2016-10-22 08:32

«Il faut en finir avec le modèle de la villa individuelle»

Environnement

Les jeunes Verts déposent leur initiative contre le mitage du territoire, forte de 135'000 signatures. Pour plus de durabilité.

Les jeunes Verts ont déposé leur initiative contre le mitage du territoire.

Les jeunes Verts ont déposé leur initiative contre le mitage du territoire.

(Photo: KEYSTONE)

  • Florent Quiquerez

Du gazon synthétique, quelques arbres en pot, un chariot. L’installation jure avec la traditionnelle grisaille austère de la place Fédérale. C’est le décor mis en place par les jeunes Verts pour déposer symboliquement leur initiative contre le mitage du territoire. Sur les quelques 135'000 signatures récoltées, plus de 95'000 sont le fruit du travail des jeunes écologistes. Un record, estiment les responsables. Le texte demande de mettre en œuvre des mesures protectrices pour les terrains non bâtis. Au cœur des revendications, la sauvegarde des terres agricoles et le développement de quartiers durables. Interview d’Ilias Panchard, coprésident des Jeunes Verts.

Votre initiative, c’est un appel à la décroissance? Ça dépend ce que vous entendez par décroissance. Notre initiative propose davantage une réflexion sur le mieux vivre. Prenons l’exemple des écoquartiers. Il y a énormément de gens qui trouvent bien d’avoir un logement en cohabitation. Au lieu d’avoir chacun une perceuse dans leur armoire qu’ils utilisent trois fois par année, ces habitants peuvent se regrouper et avoir une salle de bricolage. C’est ce côté communautaire qui permet d’utiliser beaucoup moins de ressources. On le fait avec les machines à laver, pourquoi pas avec les frigos? La Confédération a mis à l’étude ce concept de quartier durable. Nous exigeons désormais des moyens financiers, des incitations et surtout du soutien logistique. Il faut en finir avec le modèle de la villa individuelle. Avec trente, cinquante ou cent écoquartiers, on pourrait loger énormément de monde avec une bonne qualité de vie et un impact limité sur l’environnement.

Vous parlez aussi de protection des terres agricoles. Les paysans sont-ils derrière vous? On a les soutiens classiques des revendications écologistes. Je pense aux agriculteurs proches d’Uniterre ou de Biosuisse qui sont très sensibles à ces questions. Pendant la campagne, je pense que le contexte va changer. Il y aura une question de fond: est-ce normal qu’en Suisse on consomme plus d’un mètre carré de terres agricoles par seconde? Cette réalité, même si ce n’est pas la seule cause, a aussi un impact sur la fermeture des exploitations. Durant la récolte des signatures, notre texte a suscité de l’enthousiasme auprès de l’électorat agrarien. Beaucoup de citoyens sont derrière nous. Ils se rendent compte que l’impact sur le territoire, ce n’est pas juste dû à l’immigration.

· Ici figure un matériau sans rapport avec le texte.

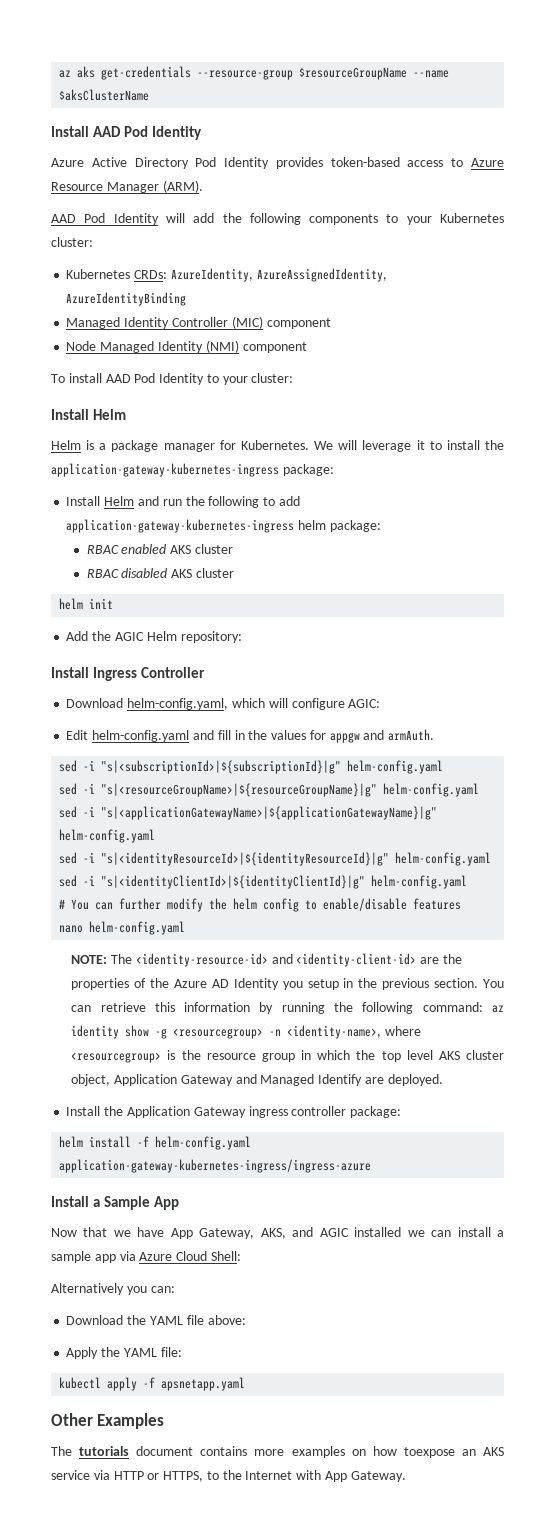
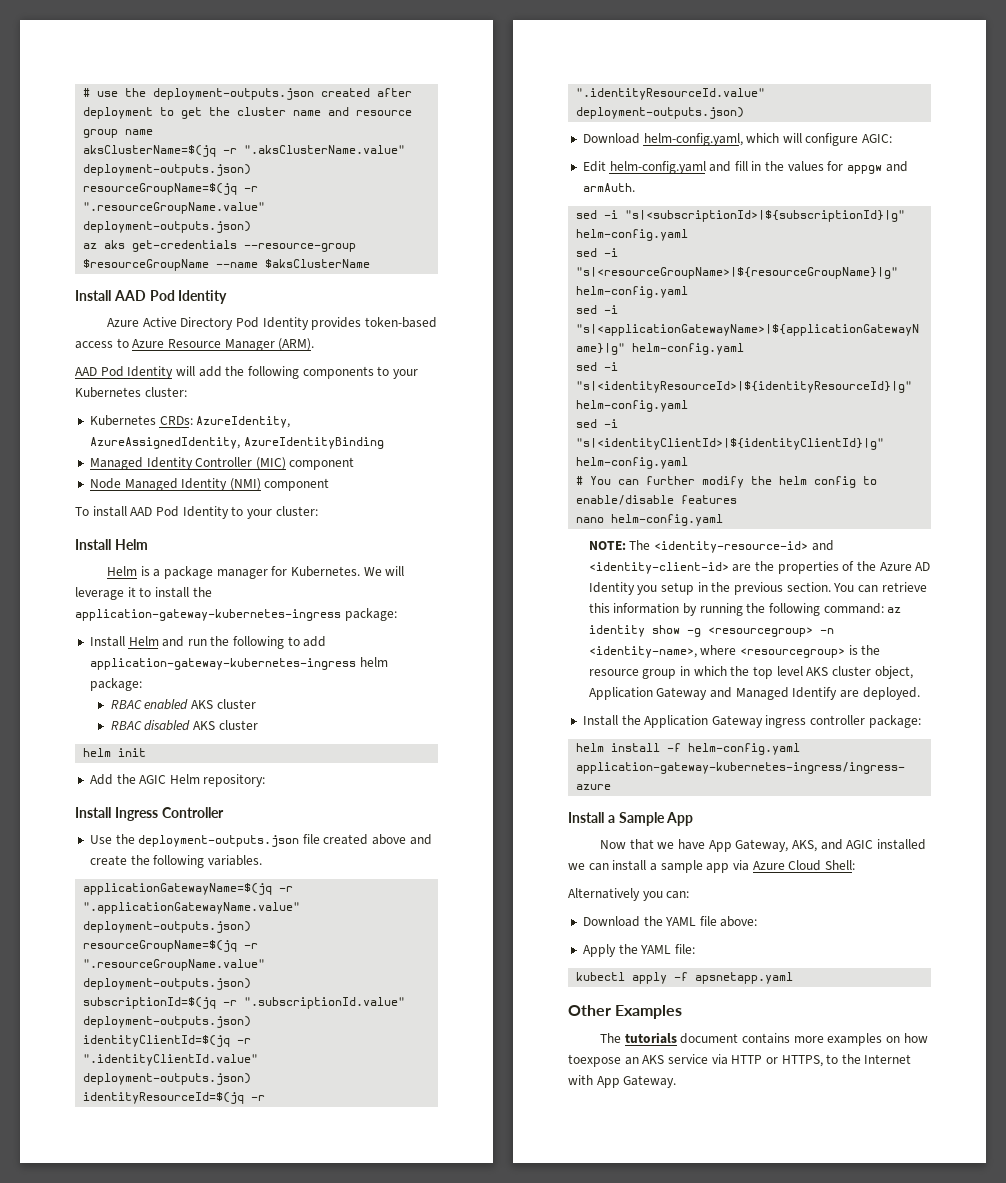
+ # use the deployment-outputs.json created after deployment to get the cluster name and resource group name
+ aksClusterName=$(jq -r ".aksClusterName.value" deployment-outputs.json)
+ resourceGroupName=$(jq -r ".resourceGroupName.value" deployment-outputs.json)
+ Use the deployment-outputs.json file created above and create the following variables.
+ applicationGatewayName=$(jq -r ".applicationGatewayName.value" deployment-outputs.json)
+ resourceGroupName=$(jq -r ".resourceGroupName.value" deployment-outputs.json)
+ subscriptionId=$(jq -r ".subscriptionId.value" deployment-outputs.json)
+ identityClientId=$(jq -r ".identityClientId.value" deployment-outputs.json)
+ identityResourceId=$(jq -r ".identityResourceId.value" deployment-outputs.json)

Vous ne faites pas le jeu de l’UDC en insinuant qu’on est trop nombreux en Suisse? Pas du tout. Les jeunes Verts se sont toujours opposés à l’initiative contre l’immigration de masse de l’UDC. On se bat désormais pour une application qui préserve les Bilatérales, et on soutient la libre circulation. Souvenez-vous d’Ecopop, nous nous sommes largement battus contre ce texte. C’est grâce à l’engagement des Verts qu’il s’est pris une claque monumentale. Nous ne faisons aucun lien entre notre initiative et l’immigration. Un exemple pour vous montrer que les deux thèmes sont différents: durant ces trente dernières années, la surface utile par habitant a augmenté deux fois plus vite que de la population. Le problème, c’est l’utilisation des ressources,pas le nombre de personnes qui vivent dans un pays.